A Study on the Feasibility of Low Probability of Intercept Sonar

Open Access
- Author:
- Park, Joonho Daniel
- Graduate Program:
- Electrical Engineering
- Degree:
- Master of Science
- Document Type:
- Master Thesis
- Date of Defense:
- November 11, 2009
- Committee Members:
- David Jonathan Miller, Thesis Advisor/Co-Advisor
David Jonathan Miller, Thesis Advisor/Co-Advisor
John F Doherty, Thesis Advisor/Co-Advisor - Keywords:
- Low Probability of Intercept
Sonar
Detection
Range Estimation - Abstract:
- The feasibility of low probability of intercept for sonar signals is explored. Using a noise-like active sonar signal, the transmitter (platform) employs a matched filter for echo detection while the target is assumed to use an energy detector. Decision statistic distributions are developed at both the platform and target. These distributions allow efficient Monte Carlo simulation of detection performance and comparison with a previous work’s assumption of Gaussian decision statistics. We then explore the detection advantage the platform can achieve by evasive on-off keying and by optimization of its transmitted power.

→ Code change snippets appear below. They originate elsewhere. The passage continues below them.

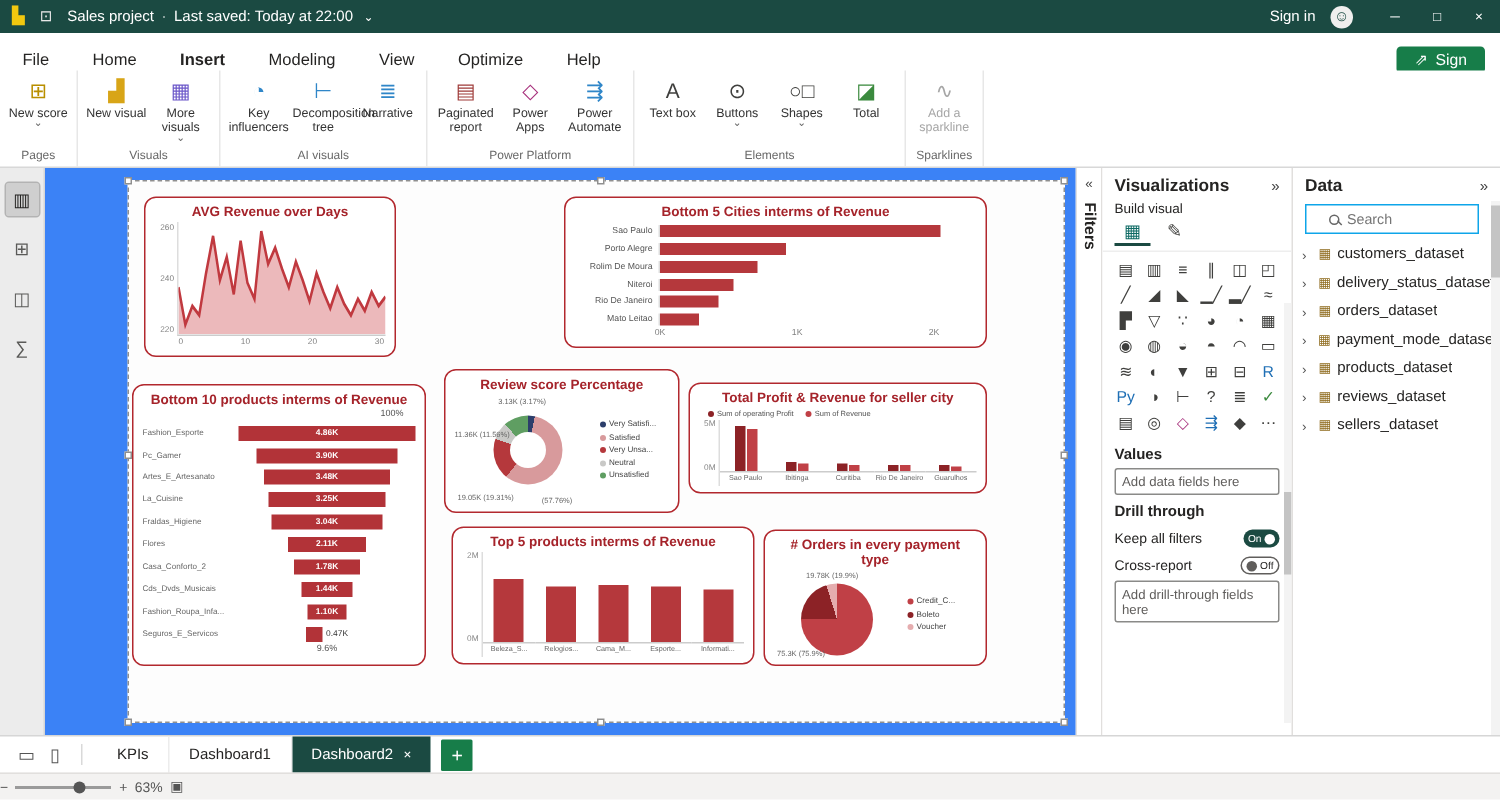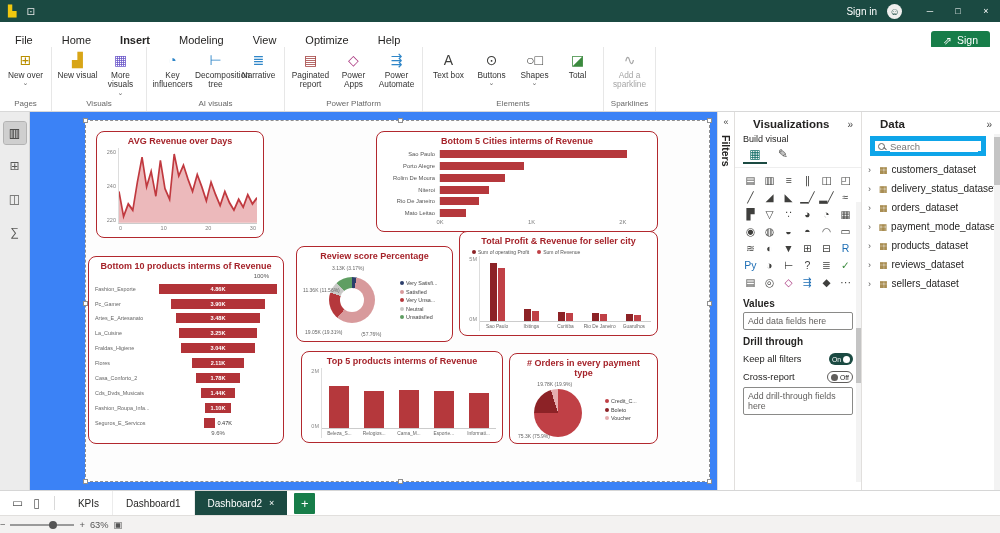--- a/index.html
+++ b/index.html
@@ -197,6 +197,12 @@
   <div class="tb-left">
     <span class="tb-logo" style="color: rgb(242, 200, 15);">▙</span>
     <span class="tb-save" style="color: rgb(232, 232, 232);">⊡</span>
+    <span class="tb-title">
+      <span>Sales project</span>
+      <span class="tb-dot">·</span>
+      <span>Last saved: Today at 22:00</span>
+      <span class="tb-chev" style="color: rgb(255, 255, 255);">⌄</span>
+    </span>
   </div>
   <div class="tb-right">
     <span class="tb-signin">Sign in</span>

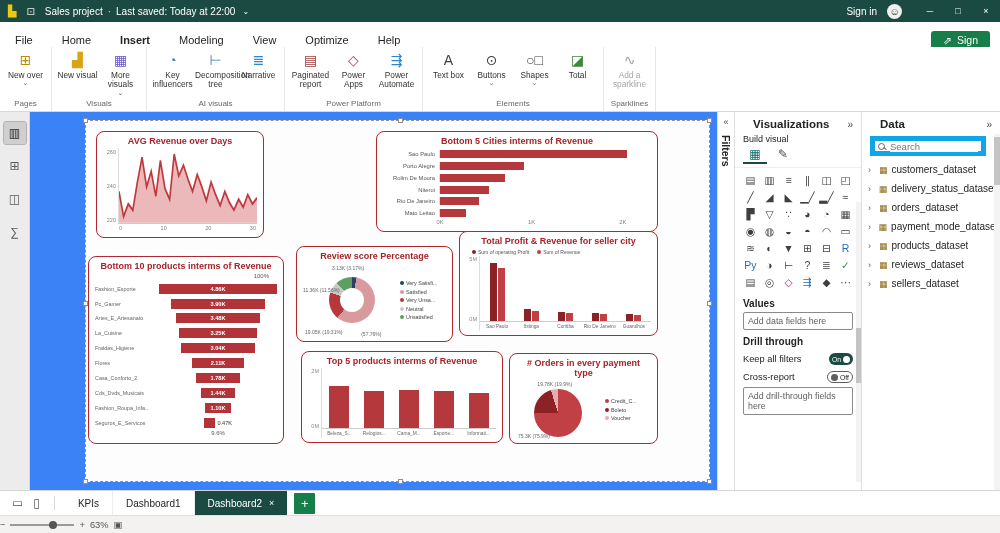--- a/index.html
+++ b/index.html
@@ -240,7 +240,7 @@
     <div class="rbtns">
       <div class="rbtn">
         <span class="ricon" style="color: rgb(185, 143, 0);">⊞</span>
-        <span>New over</span>
+        <span>New score</span>
         <span class="rdd" style="color: rgb(102, 102, 102);">⌄</span>
       </div>
     </div>

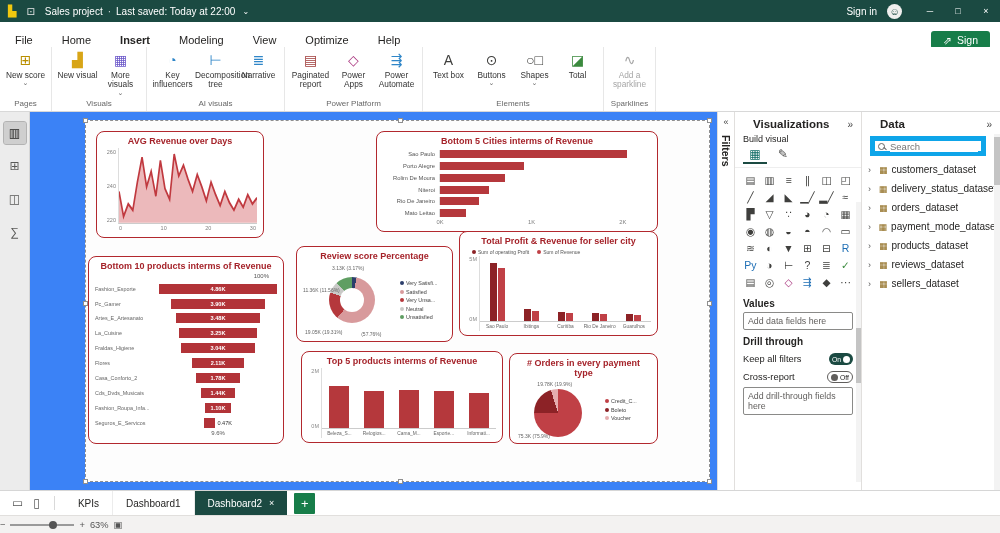--- a/index.html
+++ b/index.html
@@ -131,7 +131,7 @@
 
   
   .viz-pane { width:127px; background:#fff; border-right:1px solid #e1dfdd; position:relative; overflow:hidden; }
-  .pane-head { display:flex; justify-content:space-between; align-items:center; padding:6px 8px 2px;margin-left:10px; }
+  .pane-head { display:flex; justify-content:space-between; align-items:center; padding:6px 8px 2px; }
   .pane-title { font-size:11.5px; font-weight:700; color:#252423; }
   .pane-collapse { font-size:10px; color:#444; }
   .build-label { font-size:9px; color:#252423; padding:2px 8px 1px; }

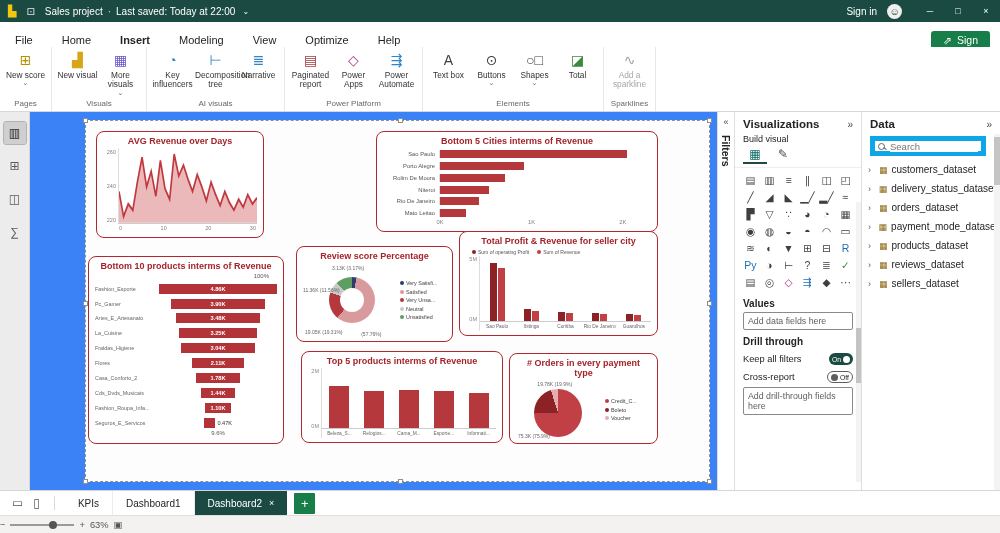--- a/index.html
+++ b/index.html
@@ -157,8 +157,8 @@
 
   
   .data-pane { width:138px; background:#fff; position:relative; overflow:hidden; }
-  .search-box { margin:4px 14px 4px 8px; display:flex; align-items:center; border:5px solid #0ea5e9;
-    height:20px; padding:0 3px; background:#fff; }
+  .search-box { margin:4px 14px 4px 8px; display:flex; align-items:center; border:1px solid #0ea5e9;
+    height:20px; padding:0 15px; background:#fff; }
   .search-box input { border:0; outline:0; flex:1; font-size:9.5px; min-width:0; font-family:inherit; color:#444; }
   .mag { width:7px; height:7px; border:1.2px solid #666; border-radius:50%; position:relative; margin-right:5px; flex:none; }
   .mag::after { content:""; position:absolute; width:4px; height:1.2px; background:#666;

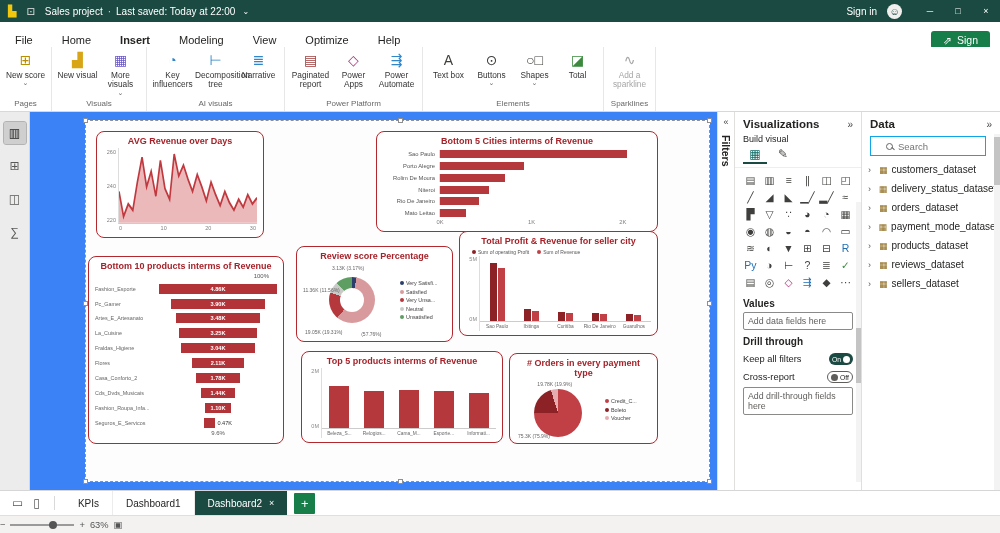--- a/index.html
+++ b/index.html
@@ -535,7 +535,7 @@
             </div>
           </div>
       </div>
-      <div class="chart" style="left:373px;top:110px;width:199px;height:105px">
+      <div class="chart" style="left:373px;top:134px;width:199px;height:74px">
         <div class="chart-title">Total Profit &amp; Revenue for seller city</div>
         <div class="chart-body gcol">
             <div class="glegend">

A favorable (evasive) operating region of the platform in the (low power, small range) region of the (range, power) plane is identified. This suggests that the platform should start detection (and range-finding) using a low-power probing signal, increasing power until a reliable detection rate is first achieved while ensuring the target’s detection rate does not exceed a specified level. Using a detailed waveform-based simulation framework, the second part of the feasibility study using LPI sonar signal is about covert range estimation. A frequency selective channel filter is used for a more realistic simulation. As in the first part, the platform uses matched filtering and the target uses energy detection. However, the objective of the platform is to estimate the range to the target while ensuring that the target still fails to detect the platform’s pinging LPI waveform. A platform-target encounter scenario was designed for Monte Carlo simulation. Characterization of variables in the model was performed to show the feasible conditions of covert range estimation.